Programmatic control of alignment and reconstruction workflows
Article in progress. These functionalities will be released in the Dynamo 1.2 series.
Alignment and reconstruction workflows can be used with the GUI or on a totally programmatic manner. Programmatic control allows for batched reconstructions of sets of several tilt series.
- 1 Description
- 2 Syntax
- 2.1 dtsar command
- 2.2 Create and run workflow
- 2.3 Create a workflow for later use
- 2.4 Running preexisting workflow
- 3 Use for batching
This section describes qualitatively the organization the workflow and it elements. Actual syntax is described below in the Syntax
The workflow folder
Workflows in Dynamo are stored typically in folders (named with a capital case extension) that contain:
- a file that represents the workflow object itself. You kind think of it as a lightweight database that keeps track of every operation and parameter value.
- files and folders containing intermediate results.
Alignment and reconstruction workflow folders are marked with the extension .AWF
The workflow object
The workflow object is contained in a file called object.mat inside the .AWF folder.
If you need to perform low-level operations on the object, your can bring it to memory through dread. If the worklow is called, say, myTest, the command
w = dread('myTest.AWF');
w = dread('myTest.AWF/object.mat');
which will create a memory a variable w that represents the workflow object. Most users, however, do not need to operate directly on the object, and can use instead
- dtsa for invoking a GUI that controls a workflow and allows on-screen design of steps and parameter selection.
- dtsar (dynamo_tilt_series_alignment_run) for running a workflow, i.e. executing all or part of their steps in non-interactive mode.
Both commands are valid for creating new workflows or manipulating existing ones.
By default, intermediate and final results will be stored as fixed locations inside the workflow folder. This is the recommended behaviour for starting users.
Data does not need to be stored physically in the workflow folder.
Tilt series data
The full sized tilt series can be stored somewhere else and just linked to the workflow, as mrc or st file.

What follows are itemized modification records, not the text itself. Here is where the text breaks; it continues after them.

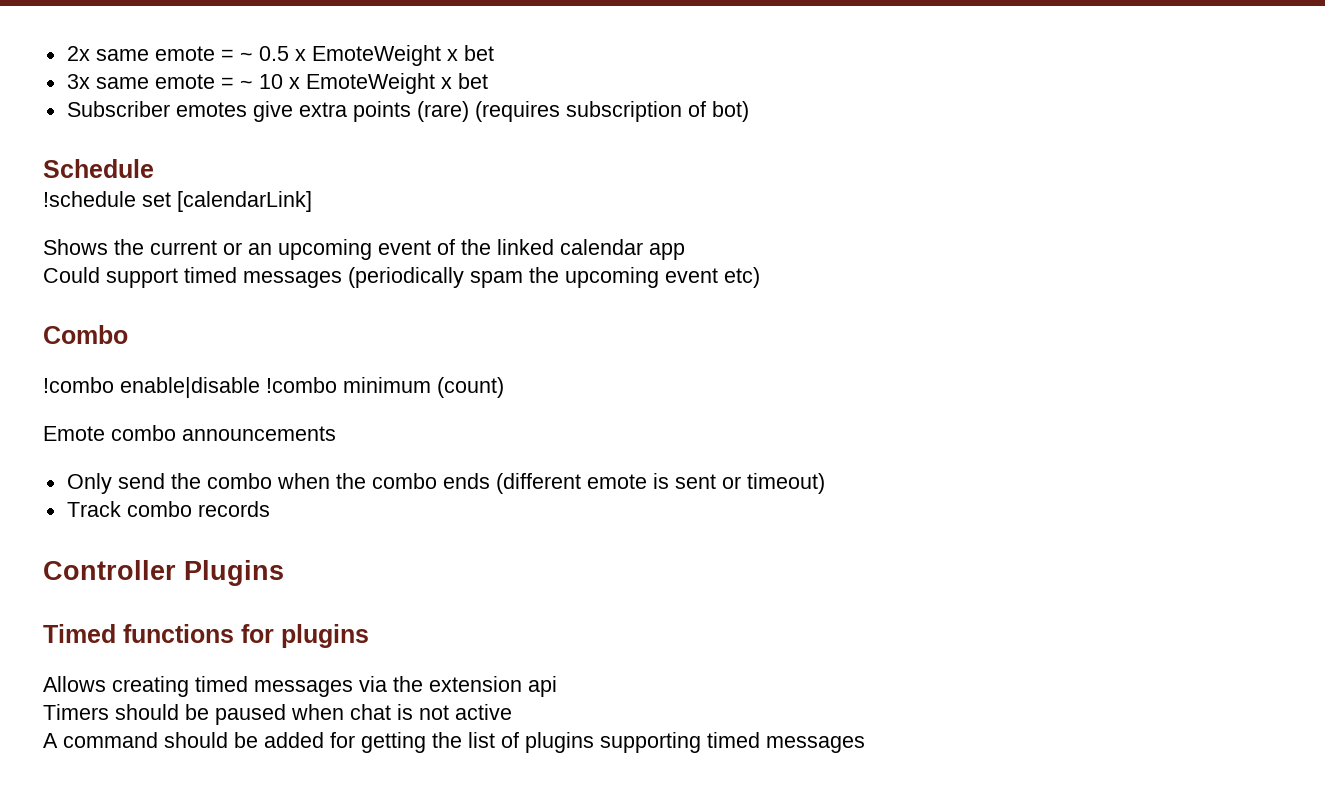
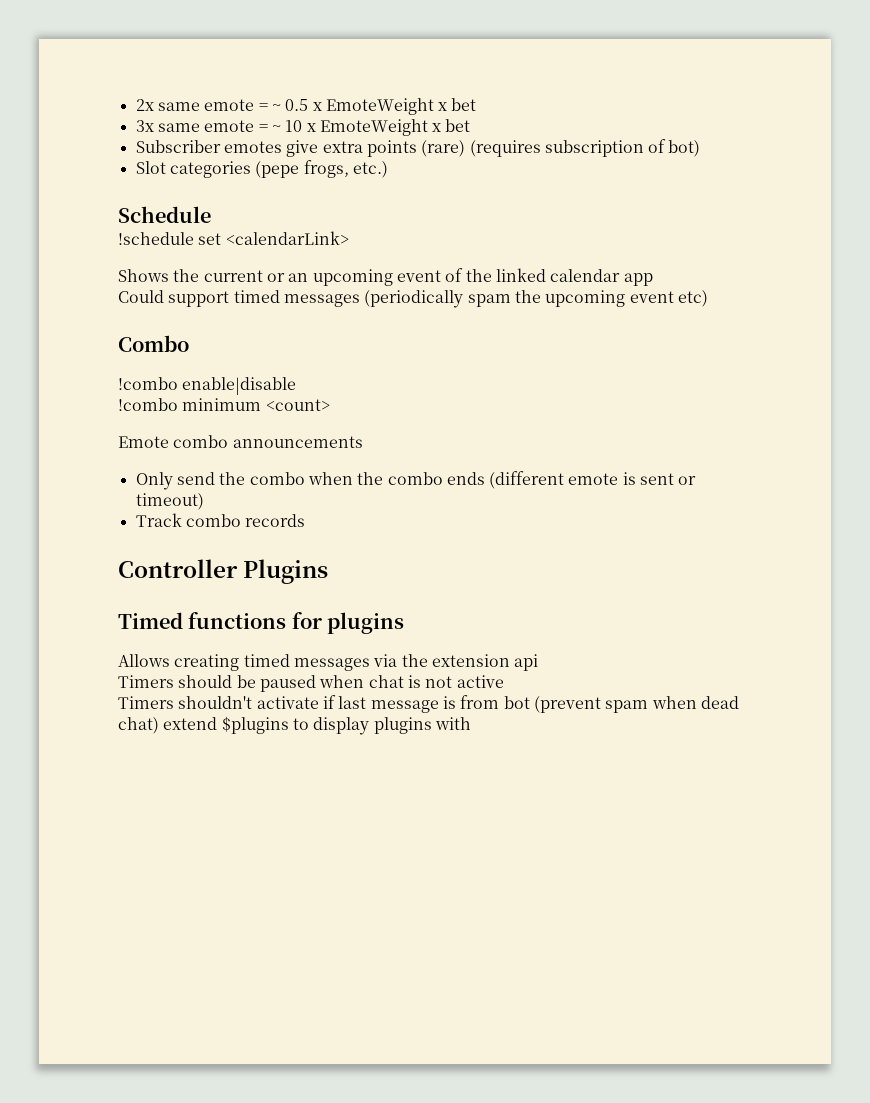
+ Slot categories (pepe frogs, etc.)
- !schedule set [calendarLink]
+ !schedule set <calendarLink>
- !combo enable|disable !combo minimum (count)
+ !combo enable|disable
+ !combo minimum <count>
- A command should be added for getting the list of plugins supporting timed messages
+ Timers shouldn't activate if last message is from bot (prevent spam when dead chat) extend $plugins to display plugins with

Original location of the tilt series
If you lose the overview of where the tilt series in a workflow is actually located, you can use general data location system of the workflow (explained elsewhere), or just the shortcut:
file = w.io.getMatrixFile()
where w is a workflow object currently in memory.
By default, the nominal tilt angles as delivered by the data acquisition software will be stored in the workflow folder, as file name nominalTiltAngles.tlt which is a text file. The order of the angles must correspond to order of tilt series stack.
Manually excluded tilt indices
Some micrographs might be detected to be of low quality by simple visual inspection (because of focusing errors, big shifts, etc). The identity of such micrographs is stored in a text file called discardedTiltIndices.txt. This file is updated when the workflow is handled through a GUI and the user excludes tilts manually. On the other hand, if the identity of the excluded tilts is known, the user can simply create a text file with the affected indices in the pre-established location.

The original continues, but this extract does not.